The Politics of Social Media, Literally… (PART ONE)

Social media has rapidly risen to the advertising method of choice for many groups and organisations for its ease of distribution and cost effectiveness. With the general publics growing Facebook addiction and Twitter mentality it’s no wonder that the biggest publicity whores of all, politicians have jumped on the band wagon. I think the first instance of this in Australia at least that I can recall is the Labor party using YouTube to promote good old Kevin 07. This also extended to Kevi’s Myspace and Facebook fan pages which have now become the norm for all pollies so it seems.

This current campaign is no exception with Julia Gillard Tweeting several times a day. This of course is not to be outdone by her best mate Tony Abbots incessant propaganda machine. However as much as I hate to say it QLD Premier Anna Bligh’s twitters actually seem to be written by a human and contain words like “sex” and “move on brother”. I guess when your jobs not under threat you can trash talk all you like!

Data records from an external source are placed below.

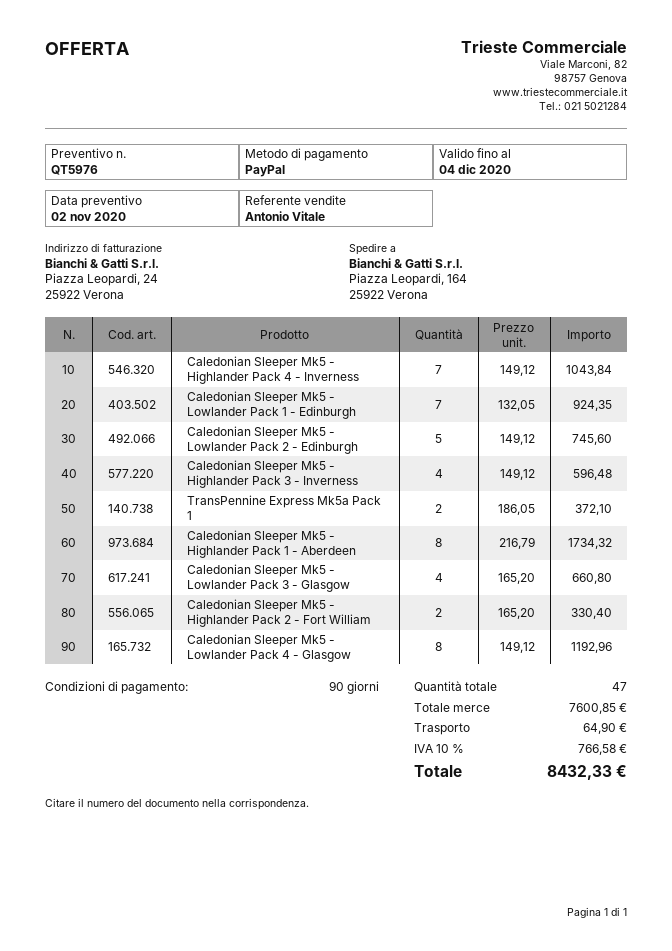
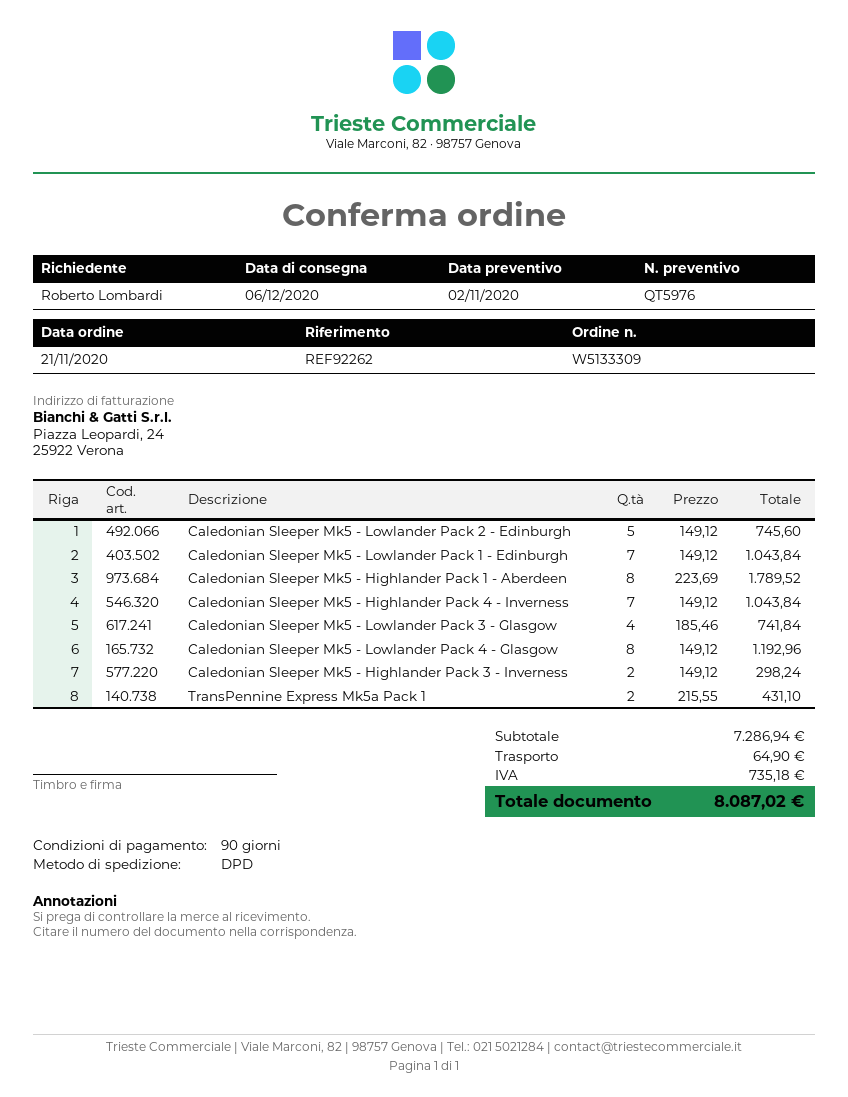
Caledonian Sleeper Mk5 - Lowlander Pack 1 - Edinburgh: 7 x 132.05 = 924.35 -> 7 x 149.12 = 1043.84
Caledonian Sleeper Mk5 - Highlander Pack 3 - Inverness: 4 x 149.12 = 596.48 -> 2 x 149.12 = 298.24
TransPennine Express Mk5a Pack 1: 2 x 186.05 = 372.10 -> 2 x 215.55 = 431.10
Caledonian Sleeper Mk5 - Highlander Pack 1 - Aberdeen: 8 x 216.79 = 1734.32 -> 8 x 223.69 = 1789.52
Caledonian Sleeper Mk5 - Lowlander Pack 3 - Glasgow: 4 x 165.20 = 660.80 -> 4 x 185.46 = 741.84
Caledonian Sleeper Mk5 - Highlander Pack 2 - Fort William: 2 x 165.20 = 330.40 -> none
subtotal: 7600.85 -> 7286.94
tax: 766.58 -> 735.18
total: 8432.33 -> 8087.02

But the point to all this is what are the legal risks and ramifications associated with not just the pollies using these tools but the use of any social media within the government and government agencies? With topics like the National Broadband Network at the top of the electoral issues its obvious that the government is making its best efforts to keep Australia moving forward in the technology stakes; unless of course you believe Tony’s POV. However there is no better way for them to demonstrate their commitment then to be seen using technology and at least pretend they have some understanding. Despite Steven Conroys obvious lack of understanding their intentions are good.

Now to try and get back on topic and not voice my political opinions any further! These public figures are taking full advantage of applications like Twitter and Facebook to interact with their public in an attempt to personalise their positions. This in itself does not pose any risks as such but what happens when a backbencher Tweets something that doesnt appear to be pro their party? Does this constitute as Malcom Burrows puts it,  “Damaging the employers interest and is the conduct incompatible with the employees duty and an employee.”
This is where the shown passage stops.